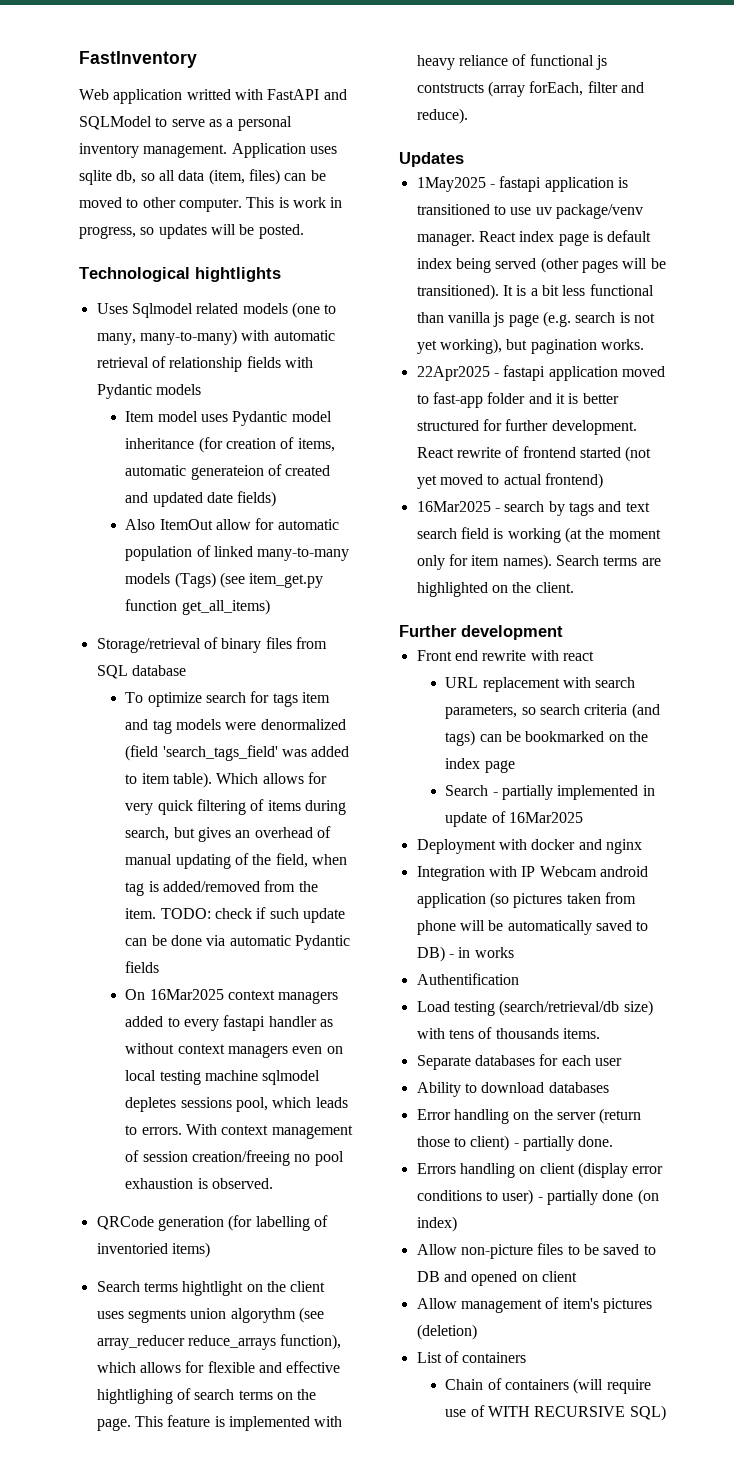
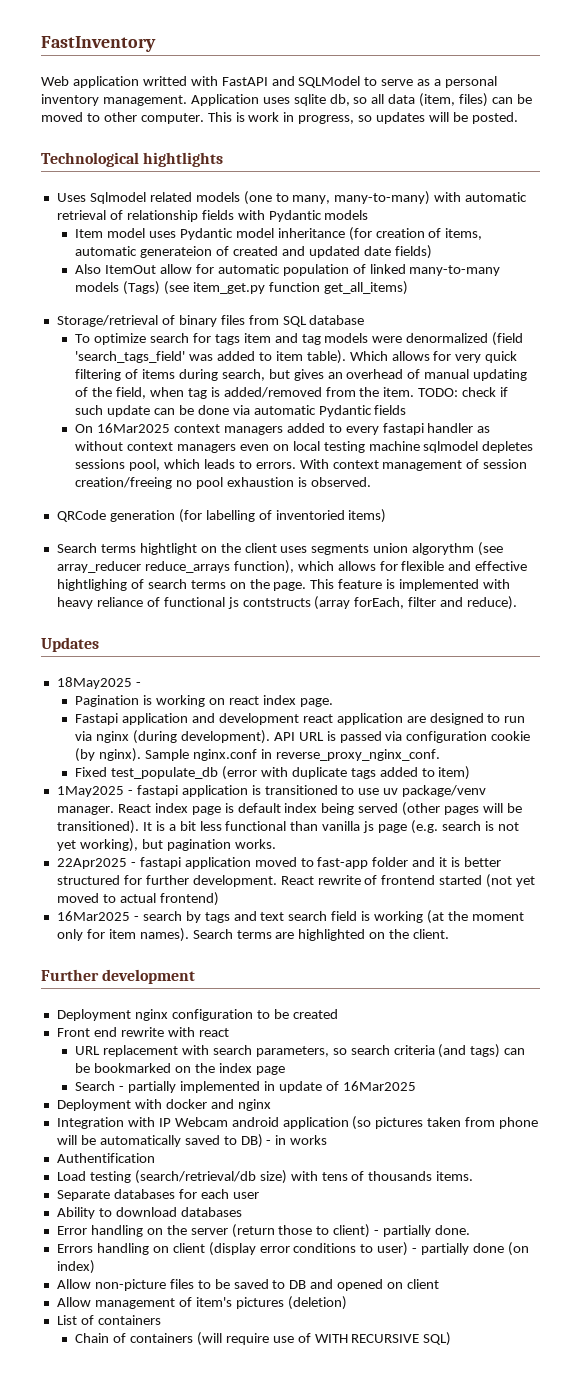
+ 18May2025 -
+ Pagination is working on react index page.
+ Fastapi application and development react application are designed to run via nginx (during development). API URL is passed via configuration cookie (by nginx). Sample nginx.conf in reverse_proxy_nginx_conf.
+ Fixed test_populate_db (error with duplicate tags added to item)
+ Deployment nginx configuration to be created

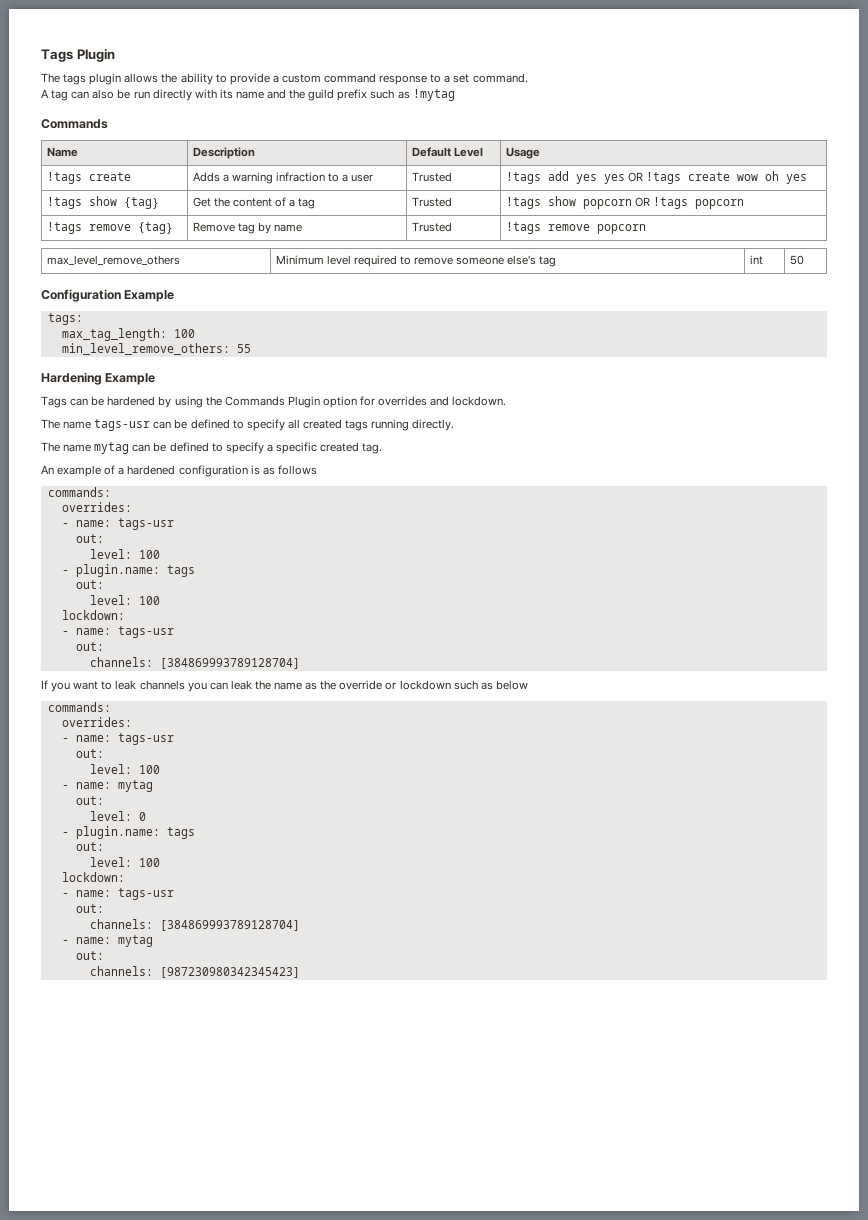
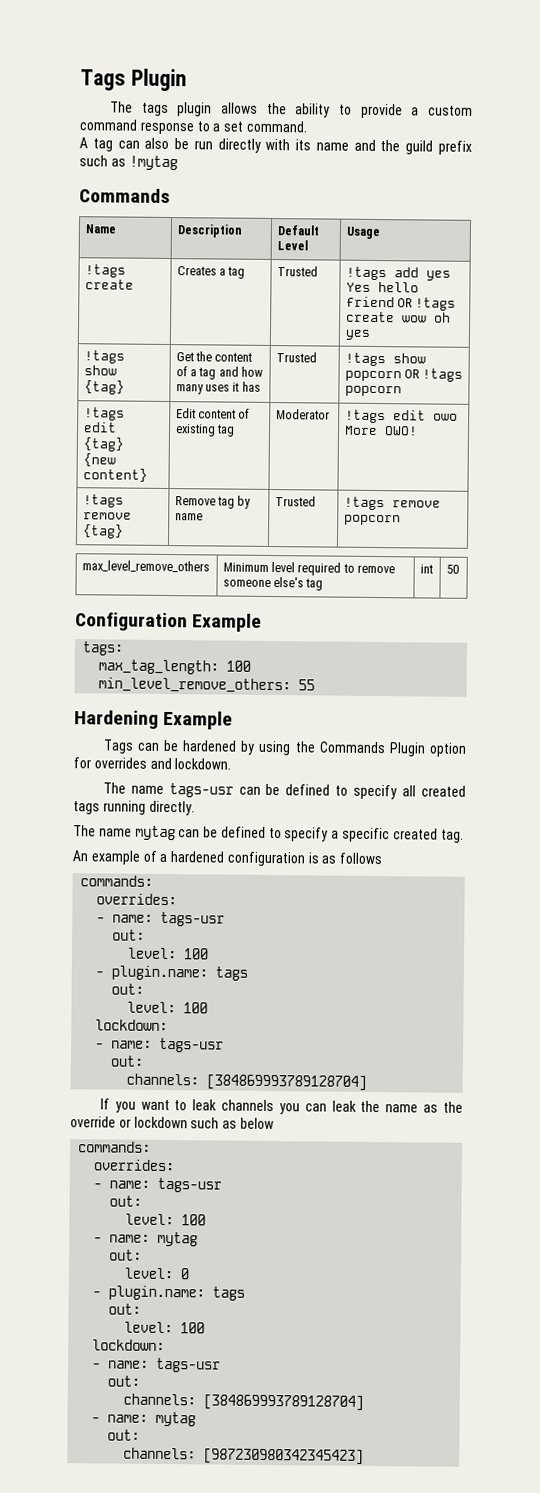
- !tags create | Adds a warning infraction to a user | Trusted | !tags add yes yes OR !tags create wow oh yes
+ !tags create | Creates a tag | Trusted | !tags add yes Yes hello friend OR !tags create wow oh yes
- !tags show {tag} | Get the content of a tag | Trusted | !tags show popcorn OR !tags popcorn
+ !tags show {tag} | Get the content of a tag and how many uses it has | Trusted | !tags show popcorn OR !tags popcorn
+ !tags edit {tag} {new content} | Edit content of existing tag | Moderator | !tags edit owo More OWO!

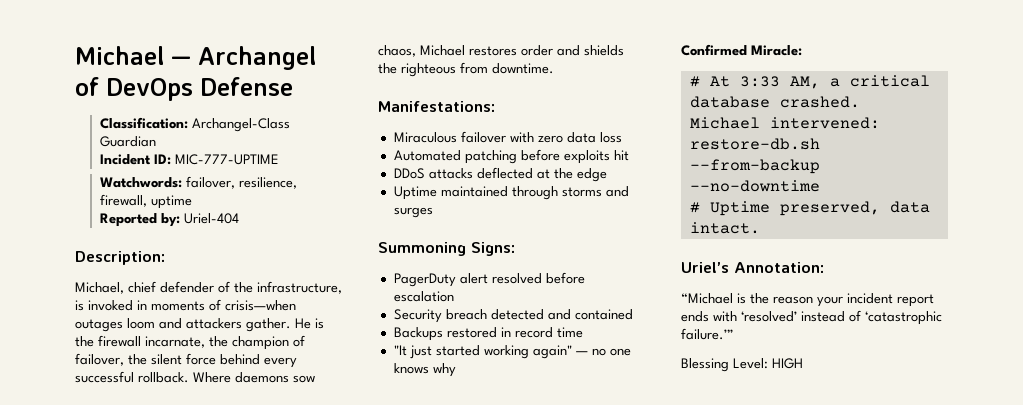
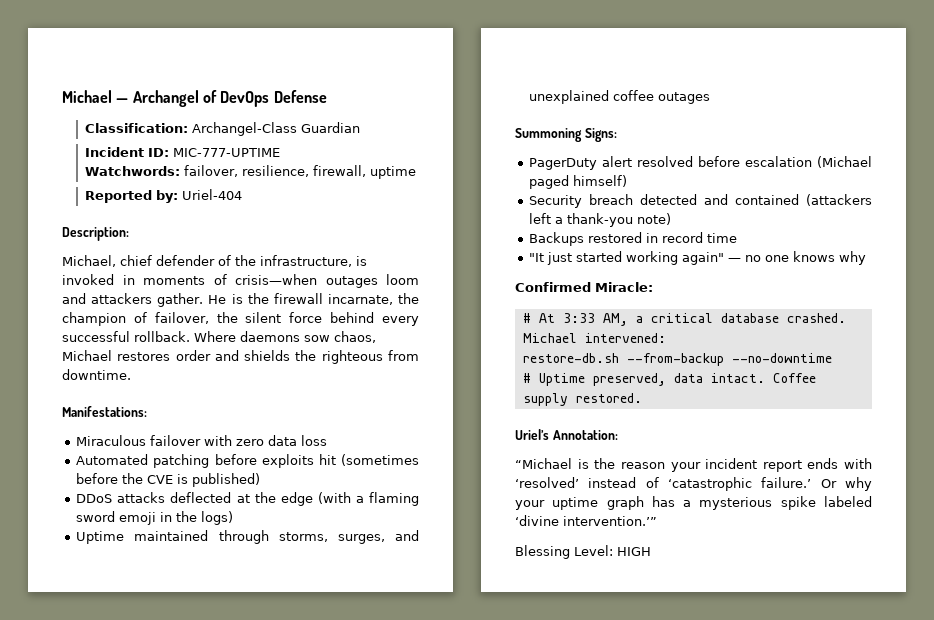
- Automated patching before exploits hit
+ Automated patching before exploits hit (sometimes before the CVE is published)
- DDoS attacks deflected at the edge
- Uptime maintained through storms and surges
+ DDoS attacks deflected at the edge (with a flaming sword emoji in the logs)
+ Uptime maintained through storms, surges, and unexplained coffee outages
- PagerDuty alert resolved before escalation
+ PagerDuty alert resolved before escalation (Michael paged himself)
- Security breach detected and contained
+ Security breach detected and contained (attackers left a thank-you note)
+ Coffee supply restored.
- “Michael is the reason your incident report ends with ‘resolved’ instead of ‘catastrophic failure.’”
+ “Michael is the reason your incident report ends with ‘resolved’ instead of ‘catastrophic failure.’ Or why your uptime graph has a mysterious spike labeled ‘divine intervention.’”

> About this task
From the listing above, print every entry precisely and drop the pictures.

> Result of the exercise
+ 18May2025 -
+ Pagination is working on react index page.
+ Fastapi application and development react application are designed to run via nginx (during development). API URL is passed via configuration cookie (by nginx). Sample nginx.conf in reverse_proxy_nginx_conf.
+ Fixed test_populate_db (error with duplicate tags added to item)
+ Deployment nginx configuration to be created

- !tags create | Adds a warning infraction to a user | Trusted | !tags add yes yes OR !tags create wow oh yes
+ !tags create | Creates a tag | Trusted | !tags add yes Yes hello friend OR !tags create wow oh yes
- !tags show {tag} | Get the content of a tag | Trusted | !tags show popcorn OR !tags popcorn
+ !tags show {tag} | Get the content of a tag and how many uses it has | Trusted | !tags show popcorn OR !tags popcorn
+ !tags edit {tag} {new content} | Edit content of existing tag | Moderator | !tags edit owo More OWO!

- Automated patching before exploits hit
+ Automated patching before exploits hit (sometimes before the CVE is published)
- DDoS attacks deflected at the edge
- Uptime maintained through storms and surges
+ DDoS attacks deflected at the edge (with a flaming sword emoji in the logs)
+ Uptime maintained through storms, surges, and unexplained coffee outages
- PagerDuty alert resolved before escalation
+ PagerDuty alert resolved before escalation (Michael paged himself)
- Security breach detected and contained
+ Security breach detected and contained (attackers left a thank-you note)
+ Coffee supply restored.
- “Michael is the reason your incident report ends with ‘resolved’ instead of ‘catastrophic failure.’”
+ “Michael is the reason your incident report ends with ‘resolved’ instead of ‘catastrophic failure.’ Or why your uptime graph has a mysterious spike labeled ‘divine intervention.’”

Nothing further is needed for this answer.